According to the above, my server side pattern should work if changed to /<h\d.+?(?=<h\d)/s, but for some reason it still only replaces the first occurrence.

Full code:

$html = get_html_string();
$pattern = '/<h\d.+?(?=<h\d)/s';
$replace = '<div>$0</div>';
$html = preg_replace($pattern, $replace, $html);
return $html;


Update:

Looks like my html example somehow differs from actual html on the website. Because of this I made sure to copy the string that i want to manipulate directly in to the online tester tool. Now it is apparent that matching works but the actual problem was that last match is not included.

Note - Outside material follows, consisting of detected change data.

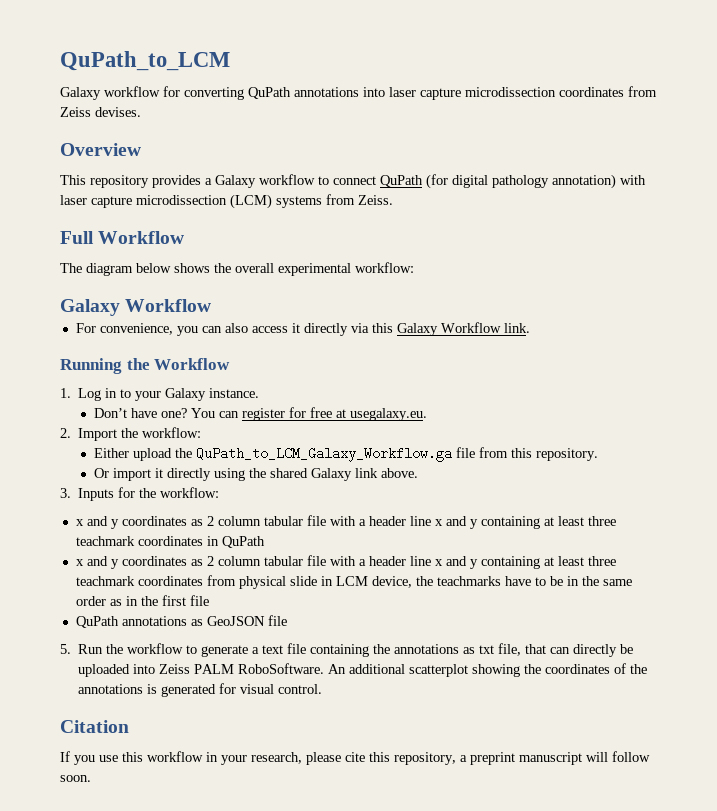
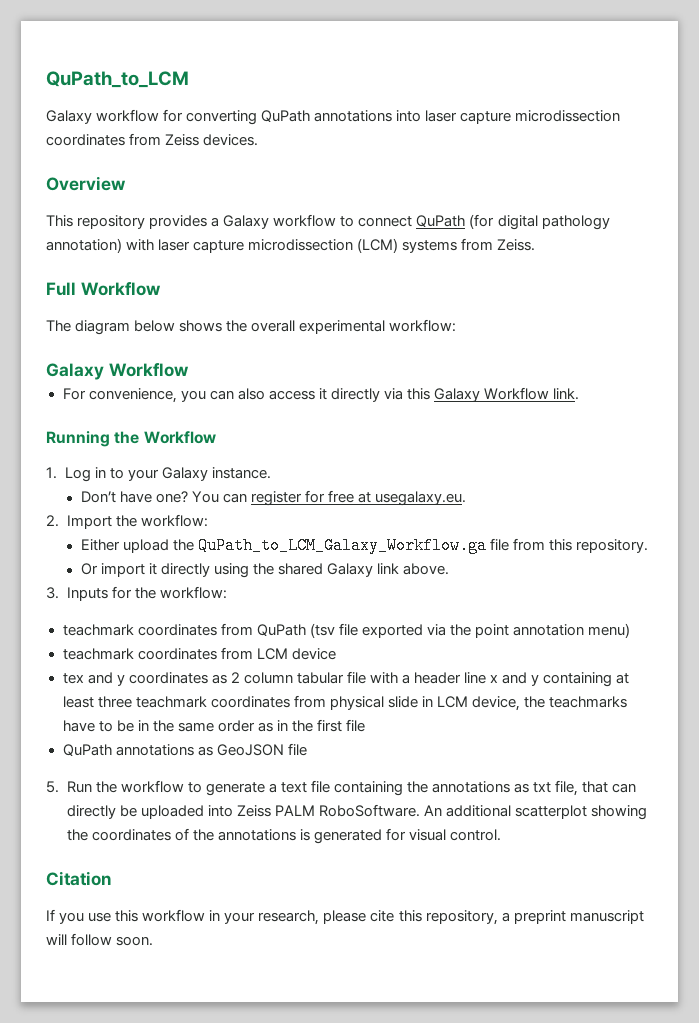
- Galaxy workflow for converting QuPath annotations into laser capture microdissection coordinates from Zeiss devises.
+ Galaxy workflow for converting QuPath annotations into laser capture microdissection coordinates from Zeiss devices.
- x and y coordinates as 2 column tabular file with a header line x and y containing at least three teachmark coordinates in QuPath
- x and y coordinates as 2 column tabular file with a header line x and y containing at least three teachmark coordinates from physical slide in LCM device, the teachmarks have to be in the same order as in the first file
+ teachmark coordinates from QuPath (tsv file exported via the point annotation menu)
+ teachmark coordinates from LCM device
+ tex and y coordinates as 2 column tabular file with a header line x and y containing at least three teachmark coordinates from physical slide in LCM device, the teachmarks have to be in the same order as in the first file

See this updated test.

Thanks to Nick for the answer and everyone else for chiming in.

bewww
  • 39
  • 2
  • 6

1 Answers1

0

You have a couple of issues:

  1. You need the g (global) flag to get multiple matches
  2. You need to add $ (end-of-string) as an alternation to your lookahead so that it can match up to the end of string from the last <hn> tag.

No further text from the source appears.